Behind Grammy grins, an industry grimaces
At tonight's Gram-my awards, winners will gasp and smile, losers will grin and bear it. A worldwide TV audience will ogle the display of celebration and self-congratulation with both relish and disdain.
But just as the nominees in each category must swallow hard when another name is called, the evening will mask a growing litany of problems that challenge the very structure of the recording industry.
Socked from without by a generation of music fans who regularly forgo the purchase of CDs for free songs from the Internet, the industry is also shaken from within by lawsuits challenging the very nature of how artists are discovered, nurtured, and marketed. Two fresh stats light the sky like signal flares: sales of blank CDs in 2001 exceeded those of recorded CDs - for the first time in history - while album sales dropped 10 percent over the same year.
"The recording industry is in quite a bind because they have lost control of production and distribution," says Drew Borst, a music -industry analyst for Sanford C. Bernstein, a New York brokerage firm. That's because the largest segment of buyers - teens and young 20-somethings - now purchase technologies to "burn" and copy their own CDs.
The top five companies that have long dominated the recording industry are scrambling to figure how to recoup income losses and devise ways of ending illegal pirating of copyrighted music. Besides the prospect of electronic surveillance to nab scofflaws, the efforts include getting young music pirates to sign up for online subscription services instead, paying monthly fees to download music.

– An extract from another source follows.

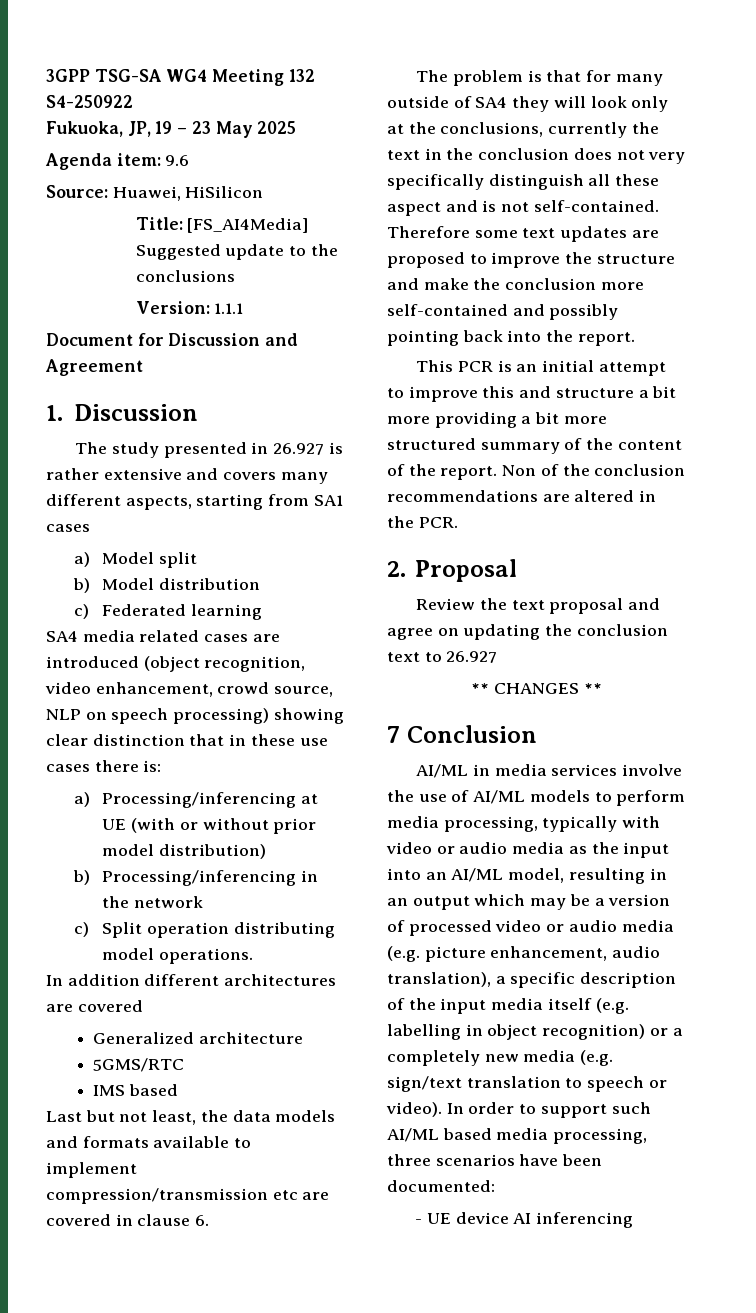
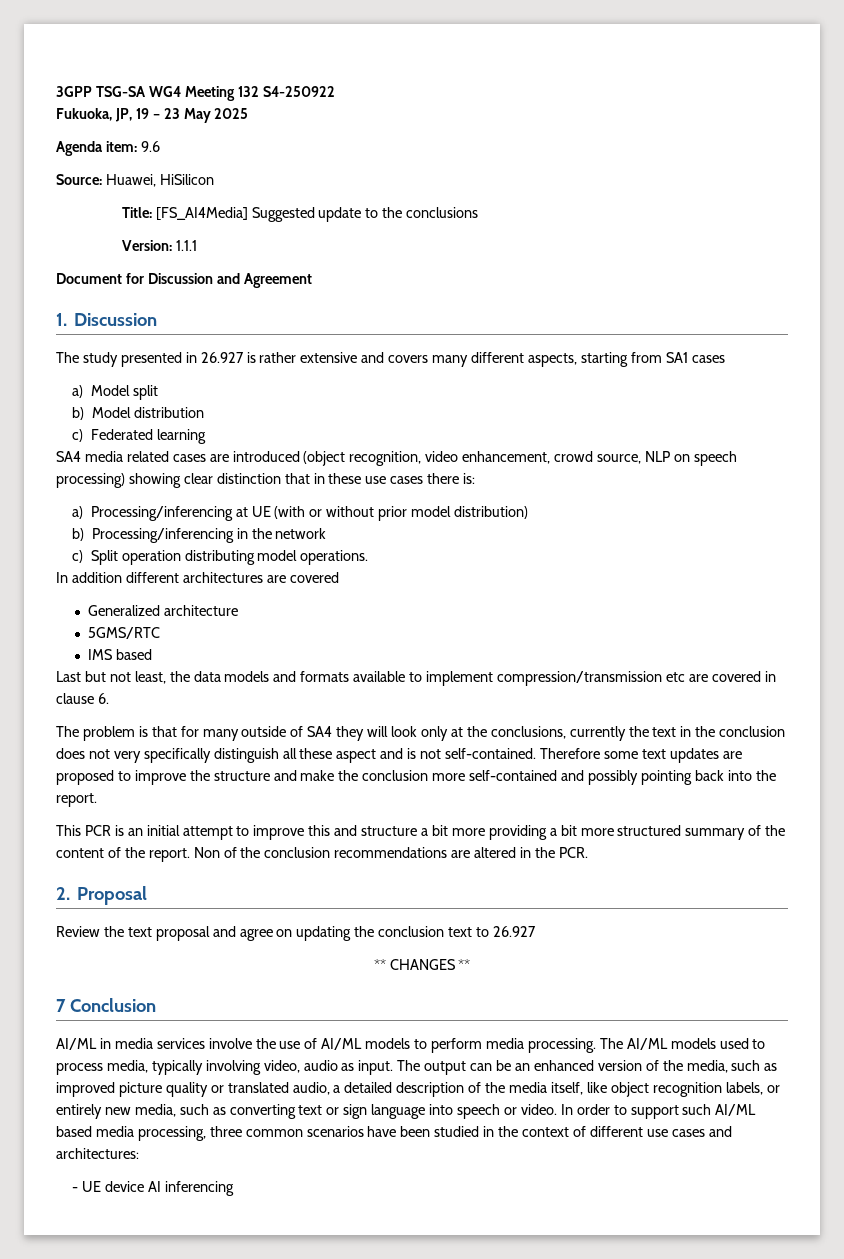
- AI/ML in media services involve the use of AI/ML models to perform media processing, typically with video or audio media as the input into an AI/ML model, resulting in an output which may be a version of processed video or audio media (e.g. picture enhancement, audio translation), a specific description of the input media itself (e.g. labelling in object recognition) or a completely new media (e.g. sign/text translation to speech or video).
+ AI/ML in media services involve the use of AI/ML models to perform media processing. The AI/ML models used to process media, typically involving video, audio as input. The output can be an enhanced version of the media, such as improved picture quality or translated audio, a detailed description of the media itself, like object recognition labels, or entirely new media, such as converting text or sign language into speech or video.
- In order to support such AI/ML based media processing, three scenarios have been documented:
+ In order to support such AI/ML based media processing, three common scenarios have been studied in the context of different use cases and architectures:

Another problem for record companies: getting their artists heard.
Increasingly, music listeners are using other outlets, such as Internet radio or the new XM satellite radio subscription service, where they have greater control of the music programming. Want a channel that just plays bluegrass music from Australia? The new mediums not only allow listeners to select niche music, but it also provides them with opportunities to explore music seldom heard on regular channels.
For record industry titans that have used the AM/FM dial as their principle marketing tool for decades, spending money to influence what DJs play no longer guarantees sales.
"There is a major kind of push/pull in the recording industry to get rid of the middle guy, which is radio, so as not to depend on their [disc jockey] airplay to generate distribution and sales any longer," says Cynthia King, author of "Entertainment and Society." "This will open up a whole new era of opportunity for all kinds of musicians to circumvent the old, traditional methods of outlet and distribution."
But the growing number of challenges to the industry may also have an upside. The only way for the large corporations to compete, some say, may be to focus on winning back consumers with better quality music.
"The same forces that are undermining the way record companies currently do business may unwittingly force them to do the things critics have long wanted them to do - focus more on developing the quality and diversity of music the public has complained is missing," says Mr. Borst.
If creating new outlets for musicians is one way of altering the current musical landscape, rewriting the rules for how they are signed and nurtured is another.
Several top recording stars are protesting what they see as recording contracts requiring artists to become "indentured servants." They are currently lobbying to change a 1987 California state law that requires artists to make albums still "owed" to their labels, even after contracts expire.
The group, led by some of the top recording artists from several eras - including the Eagles' Don Henley, Joni Mitchell, Billy Joel, Cheryl Crow, the Dixie Chicks and Courtney Love - is trying to bring attention to what the artists call overlylong, and unfair contracts imposed on musicians by record labels. The group took its case to the public yesterday in a Los Angeles concert for artists' rights.
But others say that artists complaining about restrictive contracts are not typical of most musicians in the business - most of them can't afford homes in Beverly Hills, for starters. Record companies, they say, set up long-term contracts to minimize their own risks for developing untested talent.
For an industry that relies on sales of established artists to offset losses made by the newer acts, there are challenges here, too. Big names such as Mariah Carey, Tori Amos and Rod Stewart were recently dropped after poor retail turnover.
"The greatest issue the recording industry faces right now is coming to terms with developing artists," says Don Gorder, chair of the music/business department at Berklee College of Music, Boston. "It goes to the heart of why record sales are down and why record stores all over are in trouble. Artists say there is not a lot of good music out there because large corporations are calling too many shots. Record labels say it's because everyone is stealing our music."